An exact transcription of every record below is required, with the pictures left out.
* * * * * * *
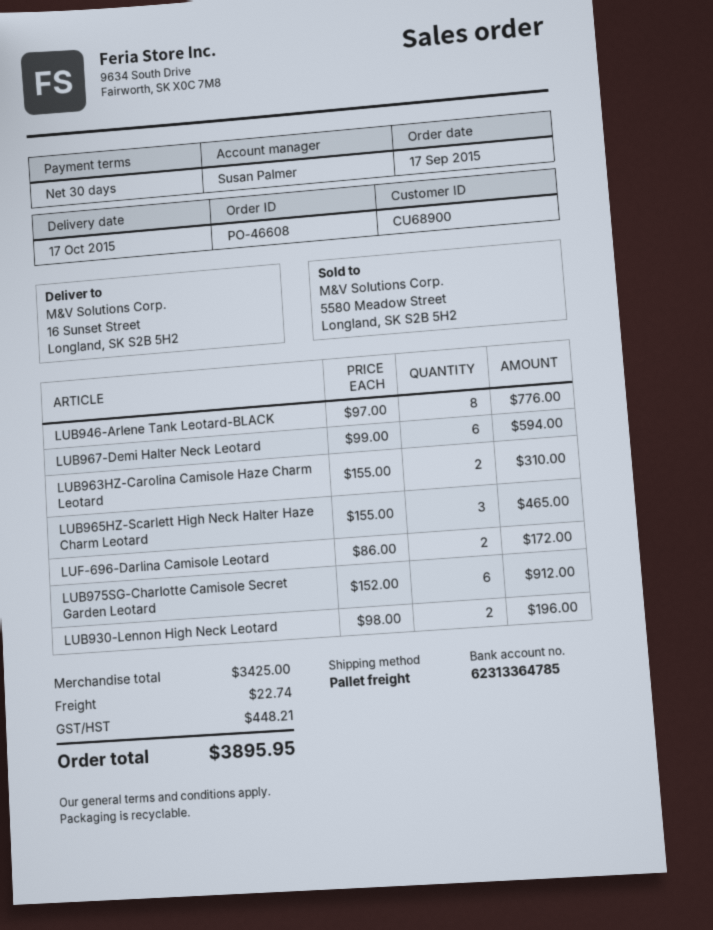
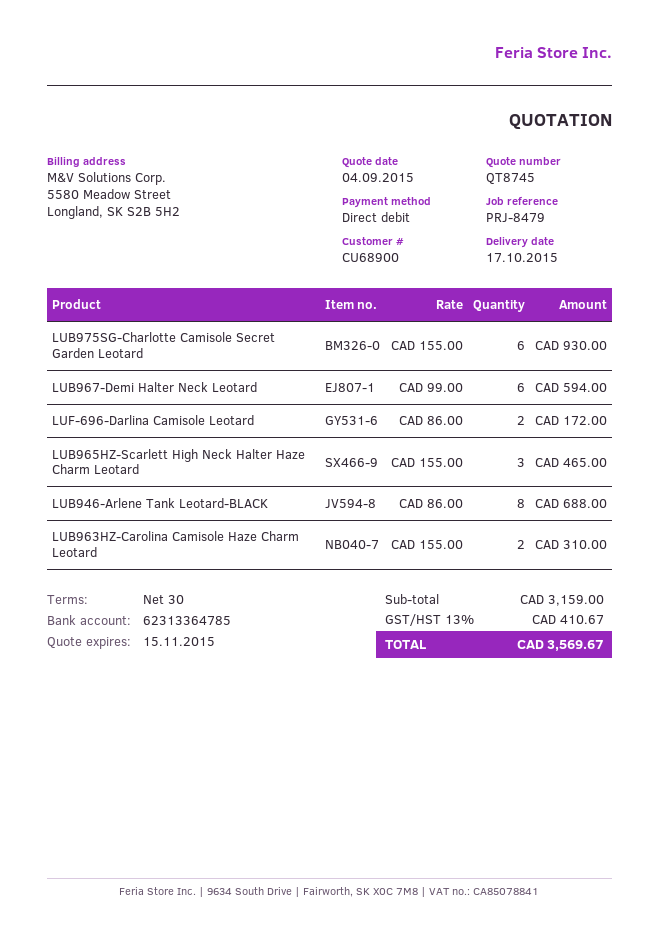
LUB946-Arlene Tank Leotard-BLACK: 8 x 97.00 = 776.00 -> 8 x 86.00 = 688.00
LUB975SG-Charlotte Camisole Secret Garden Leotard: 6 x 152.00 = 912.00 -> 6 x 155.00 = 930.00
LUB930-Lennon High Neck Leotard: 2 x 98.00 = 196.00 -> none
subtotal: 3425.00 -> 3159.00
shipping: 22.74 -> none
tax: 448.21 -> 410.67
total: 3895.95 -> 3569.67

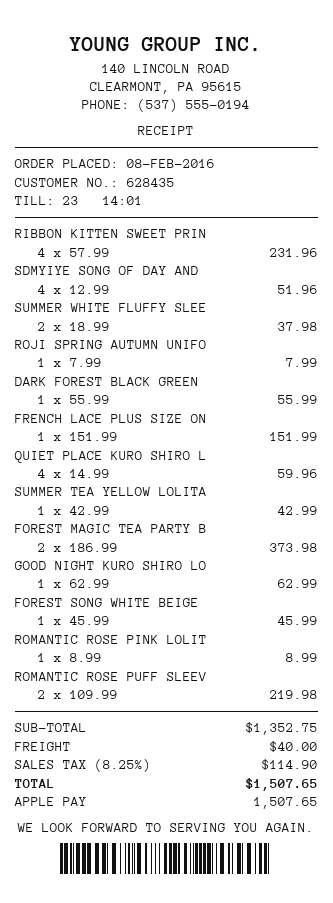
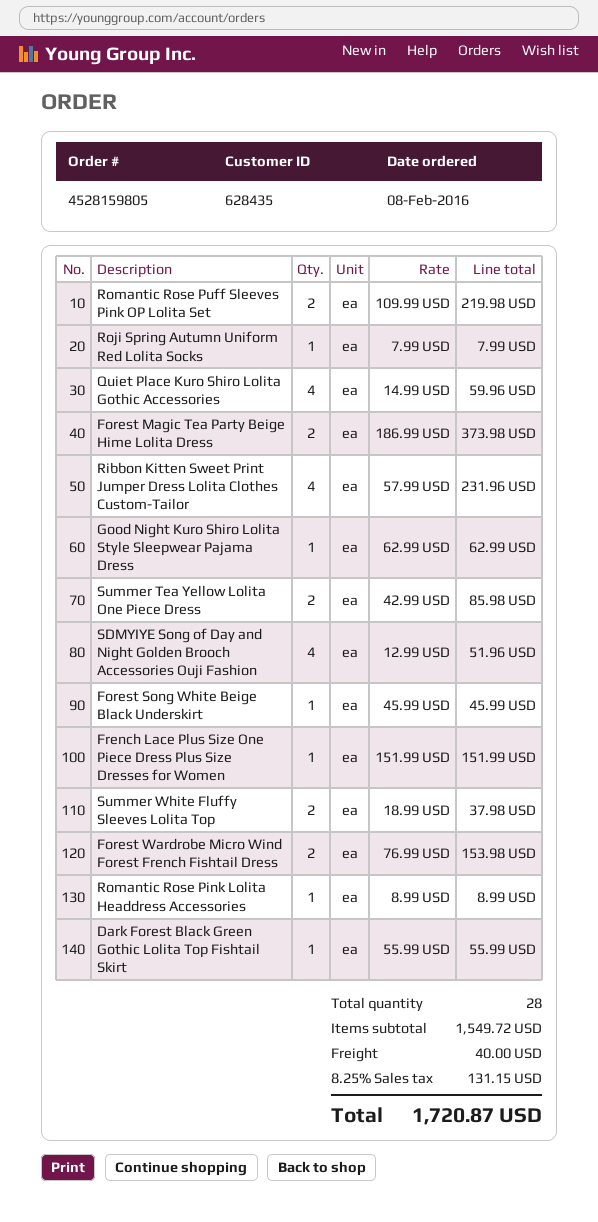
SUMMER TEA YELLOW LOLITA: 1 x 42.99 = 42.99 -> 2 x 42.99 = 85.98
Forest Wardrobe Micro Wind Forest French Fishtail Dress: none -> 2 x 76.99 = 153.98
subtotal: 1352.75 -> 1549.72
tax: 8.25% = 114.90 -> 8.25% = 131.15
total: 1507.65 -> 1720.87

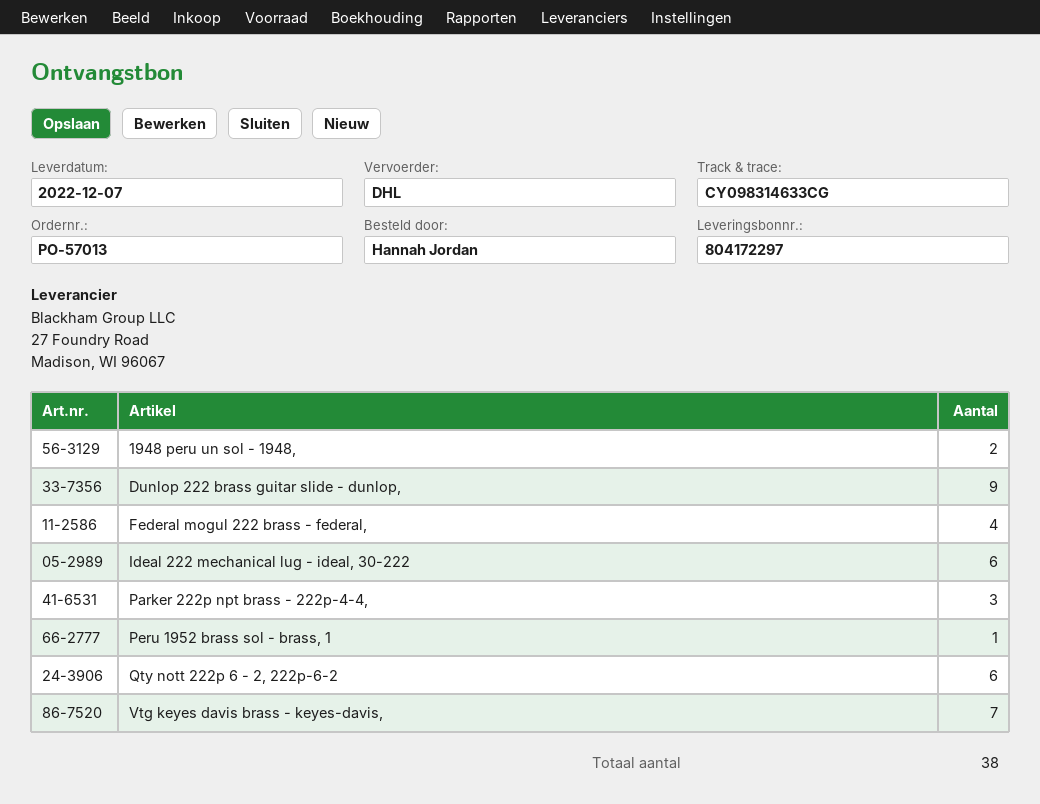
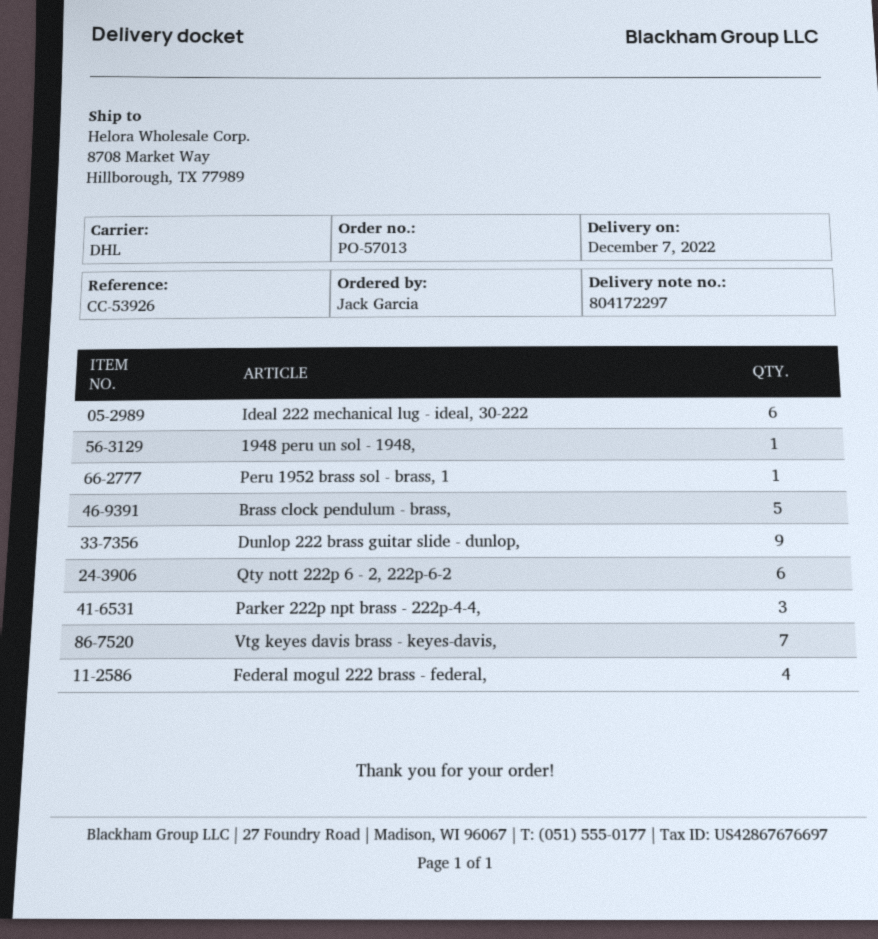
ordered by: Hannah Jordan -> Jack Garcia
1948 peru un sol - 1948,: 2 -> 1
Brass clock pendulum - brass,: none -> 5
* * * * * * *
▸ **Task solution**:
LUB946-Arlene Tank Leotard-BLACK: 8 x 97.00 = 776.00 -> 8 x 86.00 = 688.00
LUB975SG-Charlotte Camisole Secret Garden Leotard: 6 x 152.00 = 912.00 -> 6 x 155.00 = 930.00
LUB930-Lennon High Neck Leotard: 2 x 98.00 = 196.00 -> none
subtotal: 3425.00 -> 3159.00
shipping: 22.74 -> none
tax: 448.21 -> 410.67
total: 3895.95 -> 3569.67

SUMMER TEA YELLOW LOLITA: 1 x 42.99 = 42.99 -> 2 x 42.99 = 85.98
Forest Wardrobe Micro Wind Forest French Fishtail Dress: none -> 2 x 76.99 = 153.98
subtotal: 1352.75 -> 1549.72
tax: 8.25% = 114.90 -> 8.25% = 131.15
total: 1507.65 -> 1720.87

ordered by: Hannah Jordan -> Jack Garcia
1948 peru un sol - 1948,: 2 -> 1
Brass clock pendulum - brass,: none -> 5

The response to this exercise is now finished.